Q. Que pensez-vous de l’attitude du président de l’Autorité Mahmoud Abbas, qui a fortement dénoncé l’affaire des trois colons et a faiblement riposté à l’assassinat de l’enfant Abu Khdayr ?
R. Il s’agit d’un des aspects négatifs vécus par Mahmoud Abbas. Il essaie de convaincre la communauté internationale qu’il veut la paix, mais personne ne le croit. Nous le conseillons de se tourner pour consolider la situation interne et achever la réconciliation avec tous ses articles, et qu’il donne au peuple l’occasion d’exprimer sa volonté. C’est l’occasion pour Abu Mazen de soutenir le mouvement populaire. Il est nécessaire d’appeler à une réunion afin de prendre une décision concernant la protection des Palestiniens.
Q. Comment le « Jihad » évalue-t-il le travail du gouvernement d’entente enCisjordanie , ou à Gaza, avec la poursuite de la crise des salaires et des arrestations politiques ?
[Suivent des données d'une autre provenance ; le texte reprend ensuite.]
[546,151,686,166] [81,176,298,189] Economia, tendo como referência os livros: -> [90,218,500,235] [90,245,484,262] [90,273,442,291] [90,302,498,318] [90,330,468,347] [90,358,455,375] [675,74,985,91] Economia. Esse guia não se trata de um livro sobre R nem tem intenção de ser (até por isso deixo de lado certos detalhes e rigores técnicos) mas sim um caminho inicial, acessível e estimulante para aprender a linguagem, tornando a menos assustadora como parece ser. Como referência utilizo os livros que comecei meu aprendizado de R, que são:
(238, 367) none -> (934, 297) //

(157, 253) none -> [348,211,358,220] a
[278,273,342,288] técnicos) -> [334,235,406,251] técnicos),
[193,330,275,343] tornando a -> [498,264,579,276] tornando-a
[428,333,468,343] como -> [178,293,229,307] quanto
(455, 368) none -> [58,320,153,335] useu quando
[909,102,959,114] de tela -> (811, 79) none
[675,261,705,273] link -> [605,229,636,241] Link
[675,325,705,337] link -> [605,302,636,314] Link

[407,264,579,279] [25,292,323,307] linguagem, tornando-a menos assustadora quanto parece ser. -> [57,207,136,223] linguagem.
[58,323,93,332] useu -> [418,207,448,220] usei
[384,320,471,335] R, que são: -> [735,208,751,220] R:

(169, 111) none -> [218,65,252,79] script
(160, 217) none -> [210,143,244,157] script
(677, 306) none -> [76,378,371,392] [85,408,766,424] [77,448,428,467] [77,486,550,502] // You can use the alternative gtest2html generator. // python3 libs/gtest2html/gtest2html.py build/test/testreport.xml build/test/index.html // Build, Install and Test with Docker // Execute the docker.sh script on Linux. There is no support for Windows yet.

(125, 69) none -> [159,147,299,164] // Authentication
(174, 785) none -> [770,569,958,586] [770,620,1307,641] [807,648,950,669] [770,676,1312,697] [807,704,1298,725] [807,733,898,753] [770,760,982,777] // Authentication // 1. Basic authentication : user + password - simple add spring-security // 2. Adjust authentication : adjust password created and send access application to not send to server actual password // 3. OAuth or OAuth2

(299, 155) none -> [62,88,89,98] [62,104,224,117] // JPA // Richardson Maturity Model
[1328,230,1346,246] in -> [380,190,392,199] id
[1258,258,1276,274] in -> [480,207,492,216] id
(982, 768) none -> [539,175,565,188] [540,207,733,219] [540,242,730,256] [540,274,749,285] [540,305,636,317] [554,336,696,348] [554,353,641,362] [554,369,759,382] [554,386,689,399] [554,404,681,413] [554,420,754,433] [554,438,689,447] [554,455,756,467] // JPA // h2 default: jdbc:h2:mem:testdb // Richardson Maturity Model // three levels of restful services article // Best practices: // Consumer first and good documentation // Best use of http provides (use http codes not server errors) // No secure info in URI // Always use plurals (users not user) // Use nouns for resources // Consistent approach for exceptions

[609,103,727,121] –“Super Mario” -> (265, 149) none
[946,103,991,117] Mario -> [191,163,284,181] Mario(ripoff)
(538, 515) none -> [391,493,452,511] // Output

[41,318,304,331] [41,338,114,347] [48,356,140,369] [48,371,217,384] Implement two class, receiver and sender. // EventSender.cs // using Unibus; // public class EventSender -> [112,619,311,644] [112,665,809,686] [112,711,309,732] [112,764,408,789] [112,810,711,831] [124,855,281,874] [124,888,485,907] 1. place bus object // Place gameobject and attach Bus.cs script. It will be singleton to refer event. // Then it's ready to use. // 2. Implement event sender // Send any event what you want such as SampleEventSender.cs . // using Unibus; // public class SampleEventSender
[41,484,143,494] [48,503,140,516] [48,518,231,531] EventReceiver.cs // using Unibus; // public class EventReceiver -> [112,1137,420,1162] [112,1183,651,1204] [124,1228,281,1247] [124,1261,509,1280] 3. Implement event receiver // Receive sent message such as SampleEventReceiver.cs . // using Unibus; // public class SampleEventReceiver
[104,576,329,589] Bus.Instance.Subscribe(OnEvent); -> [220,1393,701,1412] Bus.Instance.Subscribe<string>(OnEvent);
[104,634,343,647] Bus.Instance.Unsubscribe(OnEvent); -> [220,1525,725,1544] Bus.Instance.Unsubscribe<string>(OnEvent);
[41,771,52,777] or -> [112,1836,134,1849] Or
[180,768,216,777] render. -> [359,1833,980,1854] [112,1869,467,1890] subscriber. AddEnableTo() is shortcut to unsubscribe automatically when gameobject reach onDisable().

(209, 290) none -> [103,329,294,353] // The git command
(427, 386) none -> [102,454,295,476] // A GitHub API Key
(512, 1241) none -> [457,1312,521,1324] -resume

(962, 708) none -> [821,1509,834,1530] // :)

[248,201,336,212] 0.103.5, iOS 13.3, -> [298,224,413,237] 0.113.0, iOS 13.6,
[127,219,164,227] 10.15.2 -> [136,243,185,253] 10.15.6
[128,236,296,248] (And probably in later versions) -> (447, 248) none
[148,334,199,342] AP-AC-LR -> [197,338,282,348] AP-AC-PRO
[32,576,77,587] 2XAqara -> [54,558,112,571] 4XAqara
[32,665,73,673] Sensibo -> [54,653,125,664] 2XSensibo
R. Ce gouvernement est un gouvernement d’entente juste par son nom, mais c’est un gouvernement du Fateh et de Hamas. Il n’a pas été formé par l’entente nationale. C’est pourquoi nous, le « Jihad », nous avons dit que nous saluons la formation du gouvernement mais le soutien apporté dépendra de son action sur le terrain. Lorsqu’il exécutera tous ses engagements envers le peuple, il aura notre respect. Jusqu’à présent, il n’a fait qu’approfondir la division, concernant les salaires des fonctionnaires àGaza. Nous espérions qu’il fera face à des crises extérieures, comme l’ennemi ou les pressions internationales, mais il reste incapable de régler la crise des salaires.
Dès les premiers instants après la disparition des trois colons dans al-Khalil, les médias sionistes ont mené une campagne virulente contre le dirigeant Khaled al-Batch en s’appuyant sur ses déclarations concernant le droit de la résistance à libérer les prisonniers par tous les moyens disponibles.